Clearly, Mr. Shreeranjan does not see the food emergency that is causing almost half of India's children to be malnourished. According to UNICEF's State of the World's Children's report carried by the BBC, India has the worst indicators of child malnutrition in South Asia: 48% of under fives in India are stunted, compared to 43% in Bangladesh and 37% in Pakistan.

Meanwhile 30% of babies in India are born underweight, compared to 22% in Bangladesh and 19% in Pakistan. UNICEF calculates that 40% of all underweight babies in the world are Indian.

In the face of such shocking data, what is particularly disturbing is the lack of focus in pursuing solutions to this problem that affects tens of millions of children in the developing world, especially in sub-Saharan Africa and South Asia.

If the governments, such as India, are concerned about dependence on foreign food imports, they need to have policies and plans in place to encourage development of local alternatives to what are called ready to use therapeutic food (RUTF) bars such as Plumpy'Nut made from fortified peanut paste.

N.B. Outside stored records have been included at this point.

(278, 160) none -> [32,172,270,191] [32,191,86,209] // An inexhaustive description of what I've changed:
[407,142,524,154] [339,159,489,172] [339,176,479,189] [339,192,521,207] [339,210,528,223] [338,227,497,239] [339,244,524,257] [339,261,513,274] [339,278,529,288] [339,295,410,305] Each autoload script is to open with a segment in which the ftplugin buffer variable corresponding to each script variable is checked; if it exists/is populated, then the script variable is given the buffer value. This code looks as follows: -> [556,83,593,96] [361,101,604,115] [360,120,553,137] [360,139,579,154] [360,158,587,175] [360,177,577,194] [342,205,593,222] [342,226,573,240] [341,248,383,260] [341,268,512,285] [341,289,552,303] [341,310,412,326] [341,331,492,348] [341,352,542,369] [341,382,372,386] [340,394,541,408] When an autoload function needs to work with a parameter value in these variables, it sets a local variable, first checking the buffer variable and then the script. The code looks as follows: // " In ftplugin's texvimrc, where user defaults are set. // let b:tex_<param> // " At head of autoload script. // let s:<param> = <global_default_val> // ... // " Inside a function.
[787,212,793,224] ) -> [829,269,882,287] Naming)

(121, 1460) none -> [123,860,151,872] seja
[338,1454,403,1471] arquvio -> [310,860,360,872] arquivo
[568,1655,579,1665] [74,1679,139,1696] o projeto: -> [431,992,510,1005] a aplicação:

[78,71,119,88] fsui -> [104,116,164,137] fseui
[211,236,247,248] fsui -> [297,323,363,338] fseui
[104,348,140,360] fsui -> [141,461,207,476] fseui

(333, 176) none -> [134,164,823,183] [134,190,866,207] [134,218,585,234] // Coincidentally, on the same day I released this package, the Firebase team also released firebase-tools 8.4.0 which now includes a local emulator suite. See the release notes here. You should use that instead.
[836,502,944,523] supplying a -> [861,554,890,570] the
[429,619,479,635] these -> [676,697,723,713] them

On the extreme affordability front, Bangladesh is setting an example for others to follow. Bangladeshi Nobel Laureate Mohammad Younus's Grameen, in joint venture with Danone of France, is producing a special yogurt called Shakti Doi from pure full cream milk that contains protein, vitamins, iron, calcium, zinc and other micronutrients to fulfill the nutritional requirements of children of Bangladesh and contribute in improving their health. While 'Shakti Doi' (which means 'power yogurt') is primarily intended for children, it is also appropriate for adults. The price of each 80 gram cup of yogurt is only 5 takas, equivalent to Euro 0.05 (five cents). It is an affordable price even for the poor people of Bangladesh. It's locally made and significantly cheaper than Plumpy'Nut, costing about one-tenth of the cost of solutions offered outside Bangladesh.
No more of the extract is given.